Häufige Szenarien, in denen Gebühren anfallen können:
- Verkehrsunfälle (in Rechnung gestellt an die Versicherung der schuldigen Partei)
- Gefahrstoffvorfälle, die eine Reinigung erfordern
- Wiederholte Fehlalarme
Wichtige Überlegungen
- Versicherung und Abrechnung: Notfalldienste, insbesondere medizinische Dienste, können direkt Ihre Versicherung belasten. Sie sind für etwaige Zuzahlungen, Selbstbehalte oder nicht gedeckte Leistungen gemäß Ihrem Versicherungsplan verantwortlich.

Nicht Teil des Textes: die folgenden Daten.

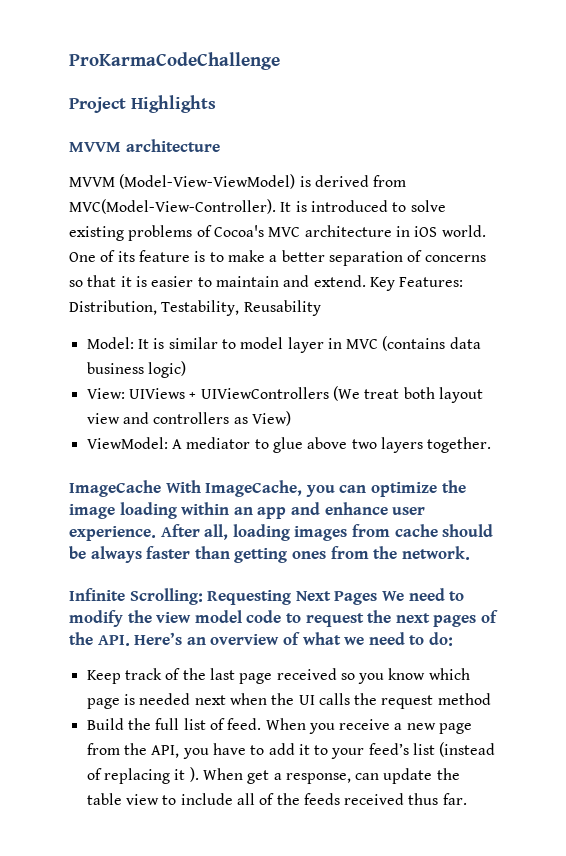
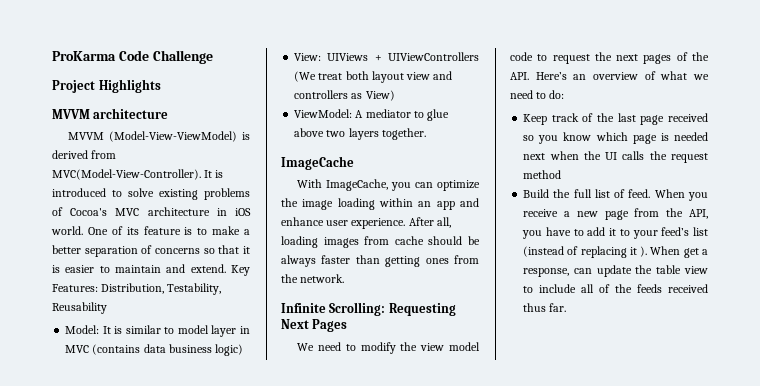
[69,52,280,70] ProKarmaCodeChallenge -> [52,50,213,64] ProKarma Code Challenge
(161, 488) none -> (354, 163) //
(378, 598) none -> (348, 325) //

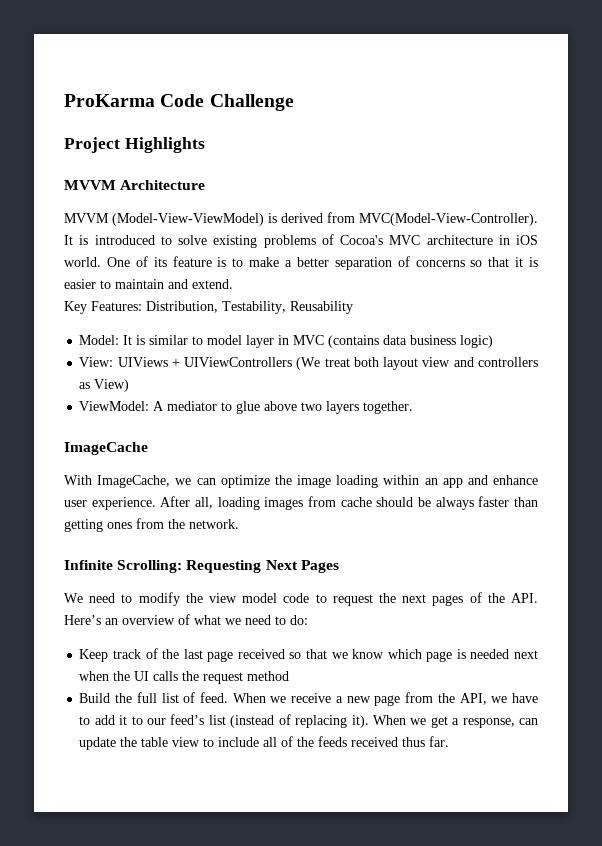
[93,108,169,119] architecture -> [120,180,206,190] Architecture
(226, 268) none -> (233, 284) //
[390,182,411,191] you -> [175,478,192,485] we
[538,135,559,144] you -> [305,649,348,659] that we
[688,192,708,201] you -> [270,696,287,703] we
[522,230,543,239] you -> [491,696,508,703] we
[632,230,658,239] your -> [147,718,167,725] our
[629,246,681,257] it ). When -> [351,715,427,728] it). When we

- Standortabhängigkeit: Die Abrechnungspraktiken für Notfalldienste können je nach Standort und Dienstleister variieren. Lokale Vorschriften und Richtlinien können beeinflussen, welche Gebühren anfallen.
- Fehlalarme: Wiederholte Fehlalarme führen in den meisten US-Gemeinden häufig zu steigenden Gebühren. Diese Gebühren tragen dazu bei, die Kosten für unnötige Notfalleinsätze zu decken und eine ordnungsgemäße Systemwartung zu fördern.
Wie man Kosten verwaltet
- Überprüfen Sie Ihre Versicherung: Verstehen Sie Ihre Krankenversicherungsdeckung für medizinische Notfalldienste
- Kontaktdaten: Halten Sie Ihre Notfallkontaktdaten aktuell, um unnötige Einsätze zu vermeiden
- Verantwortungsbewusst testen: Nutzen Sie den Übungsmodus, um sich mit dem System vertraut zu machen, ohne tatsächliche Notfalldienste auszulösen
- Fehlalarme vermeiden: Schulen Sie alle Nutzer Ihres Systems ordnungsgemäß, um kostspielige Fehlalarmgebühren zu vermeiden
Benötigen Sie weitere Informationen?
Die Gebühren für Notfalldienste werden von den zuständigen Behörden und lokalen Dienstleistern festgelegt, nicht von Awareness Protection. Während wir die Notfallreaktion koordinieren, können wir die Kosten für Notfalldienste nicht kontrollieren oder garantieren.